Once the line containing "position:relative; background:#F3F3F3; border-right:1px" is located in the records below, repeat it and all lines that follow it exactly, leaving out any picture.
━━━━━ Data for the task
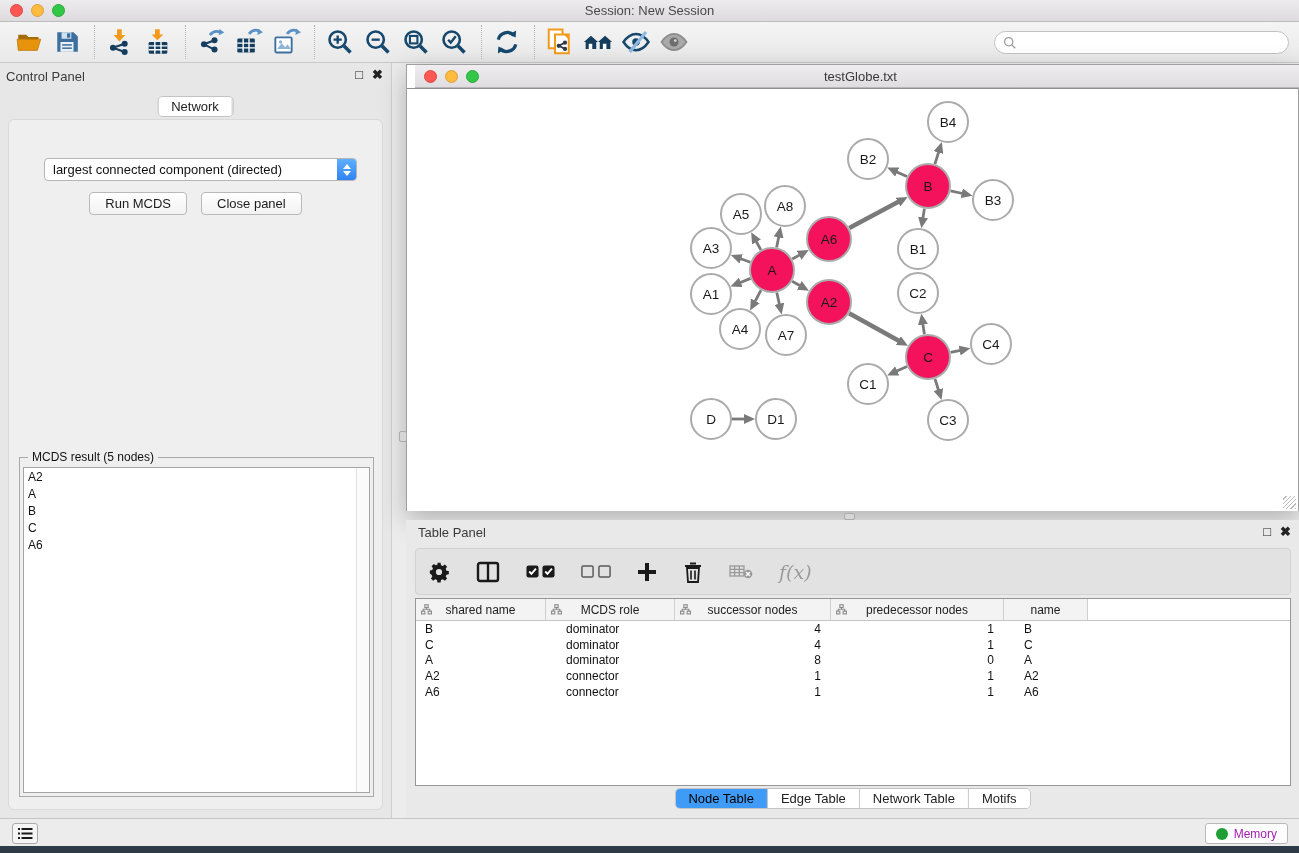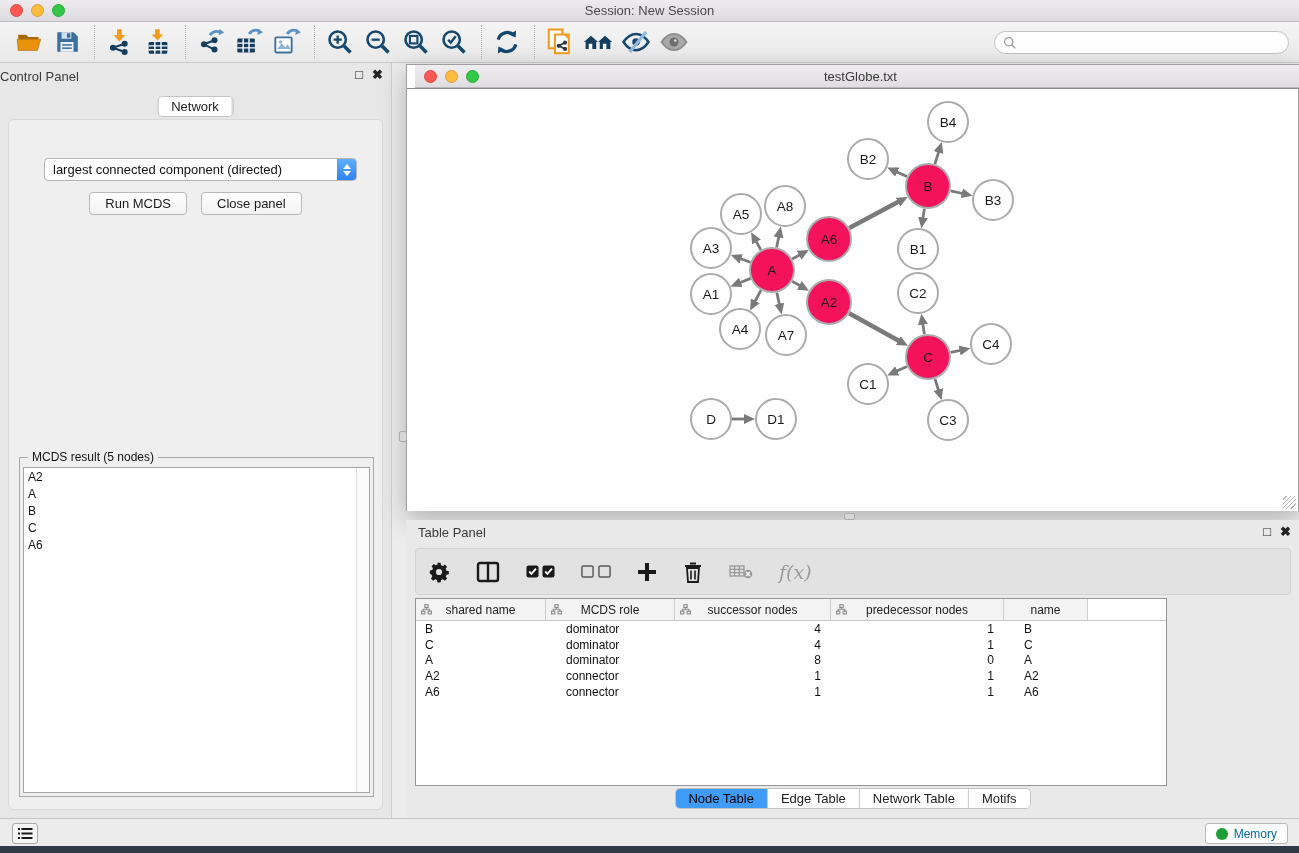--- a/index.html
+++ b/index.html
@@ -30,7 +30,7 @@
   
   .control-panel { position:absolute; left:0; top:63px; width:392px; height:755px; background:#E7E7E7; border-right:1px solid #CFCFCF; }
   .cp-header { position:absolute; left:0; top:0; width:100%; height:26px; display:flex; align-items:center; }
-  .cp-header .cp-title { margin-left:0; font-size:13px; color:#3a3a3a; }
+  .cp-header .cp-title { margin-left:6px; font-size:13px; color:#3a3a3a; }
   .panel-btns { position:absolute; right:8px; top:5px; display:flex; gap:9px; align-items:center; }
   .panel-btns span { font-size:13px; color:#222; line-height:14px; cursor:default; }
   .seg-tabs { position:absolute; left:50%; transform:translateX(-50%); display:flex;

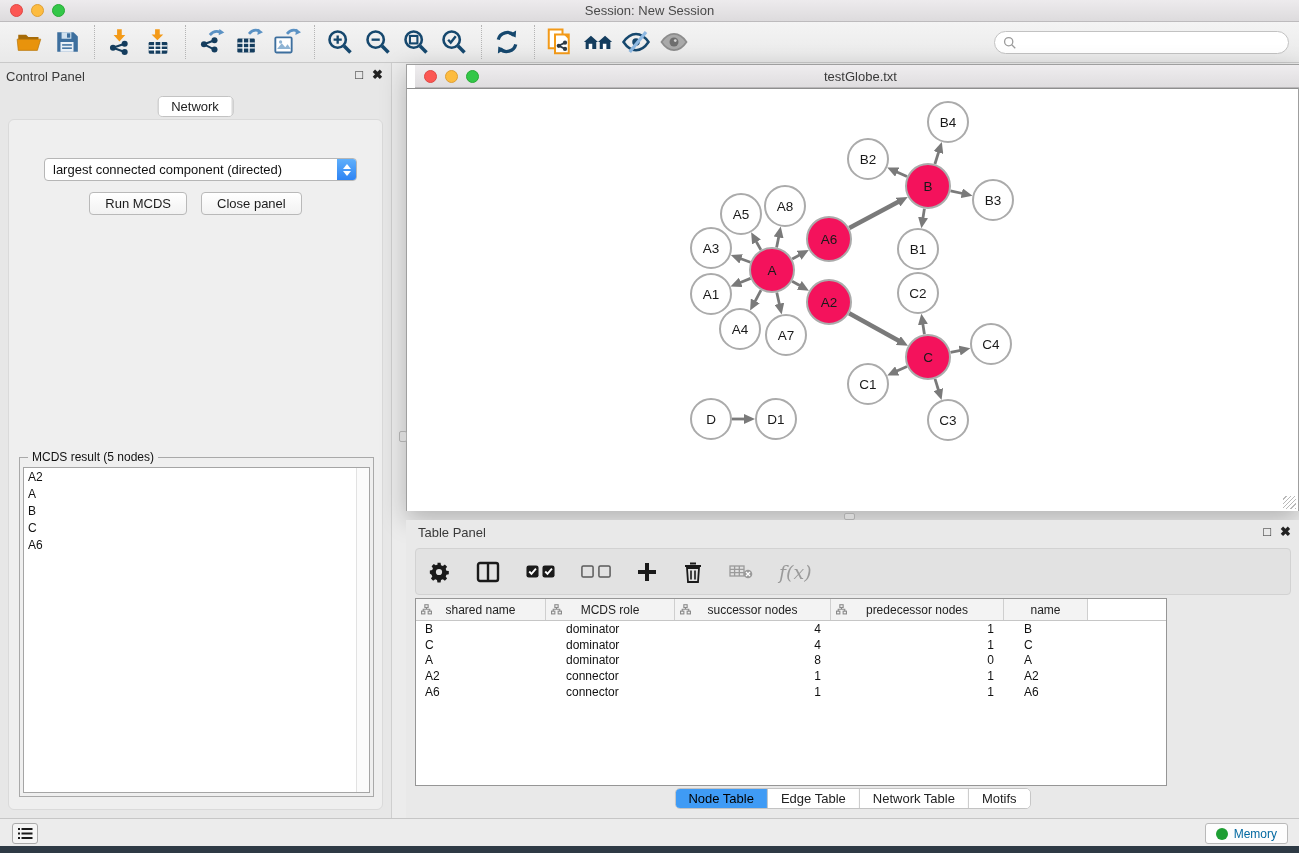--- a/index.html
+++ b/index.html
@@ -79,7 +79,7 @@
   .tp-toolbar { position:absolute; left:9px; top:28px; width:876px; height:47px; background:#E2E2E2;
     border:1px solid #D2D2D2; border-radius:4px; display:flex; align-items:center; padding-left:12px; gap:26px; }
   .fx { font-family:"DejaVu Serif", serif; font-style:italic; font-size:19px; color:#9A9A9A; }
-  .tp-table { position:absolute; left:9px; top:78px; width:752px; height:188px; background:#fff; border:1px solid #969696; overflow:hidden; }
+  .tp-table { position:absolute; left:9px; top:78px; width:876px; height:188px; background:#fff; border:1px solid #969696; overflow:hidden; }
   .thead { display:flex; height:22px; border-bottom:1px solid #C6C6C6; }
   .th { position:relative; background:#F3F3F3; border-right:1px solid #CFCFCF; display:flex; align-items:center; justify-content:center; font-size:12px; color:#222; }
   .th .tree-ic { position:absolute; left:5px; top:5px; }

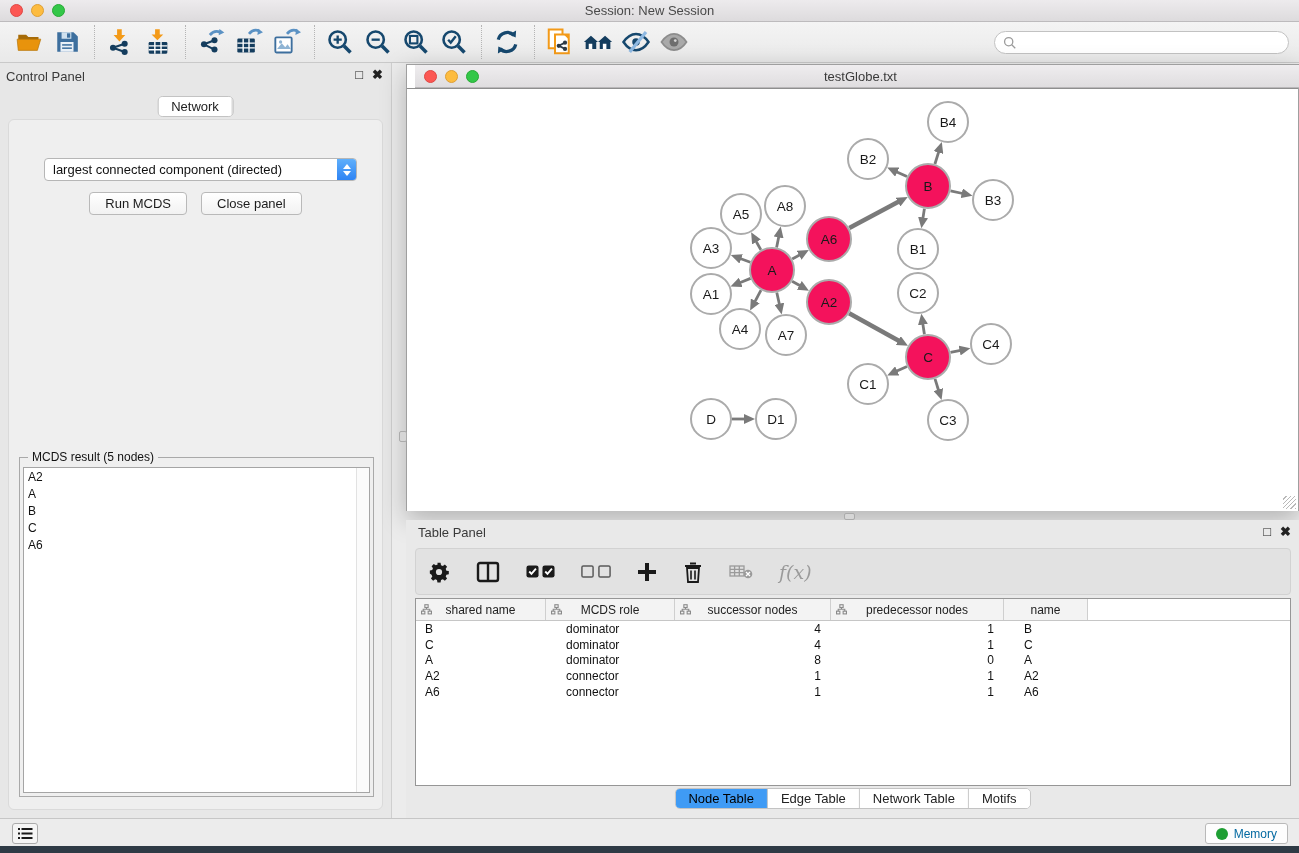--- a/index.html
+++ b/index.html
@@ -95,7 +95,7 @@
   .list-btn { position:absolute; left:12px; top:4px; width:26px; height:21px; background:#F5F5F5; border:1px solid #ABABAB; border-radius:3px;
     display:flex; align-items:center; justify-content:center; }
   .memory-btn { position:absolute; right:11px; top:4px; height:21px; background:#FDFDFD; border:1px solid #B9B9B9; border-radius:3px;
-    display:flex; align-items:center; gap:6px; padding:0 10px; font-size:12px; color:#0369a1; }
+    display:flex; align-items:center; gap:6px; padding:0 10px; font-size:12px; color:#a21caf; }
   .green-dot { width:12px; height:12px; border-radius:50%; background:#1E9E33; }
   .bottomstrip { position:absolute; left:0; top:846px; width:1299px; height:7px; background:#2E3A45; }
━━━━━━━━━━
◆ Response ◆
   .th { position:relative; background:#F3F3F3; border-right:1px solid #CFCFCF; display:flex; align-items:center; justify-content:center; font-size:12px; color:#222; }
   .th .tree-ic { position:absolute; left:5px; top:5px; }

--- a/index.html
+++ b/index.html
@@ -95,7 +95,7 @@
   .list-btn { position:absolute; left:12px; top:4px; width:26px; height:21px; background:#F5F5F5; border:1px solid #ABABAB; border-radius:3px;
     display:flex; align-items:center; justify-content:center; }
   .memory-btn { position:absolute; right:11px; top:4px; height:21px; background:#FDFDFD; border:1px solid #B9B9B9; border-radius:3px;
-    display:flex; align-items:center; gap:6px; padding:0 10px; font-size:12px; color:#0369a1; }
+    display:flex; align-items:center; gap:6px; padding:0 10px; font-size:12px; color:#a21caf; }
   .green-dot { width:12px; height:12px; border-radius:50%; background:#1E9E33; }
   .bottomstrip { position:absolute; left:0; top:846px; width:1299px; height:7px; background:#2E3A45; }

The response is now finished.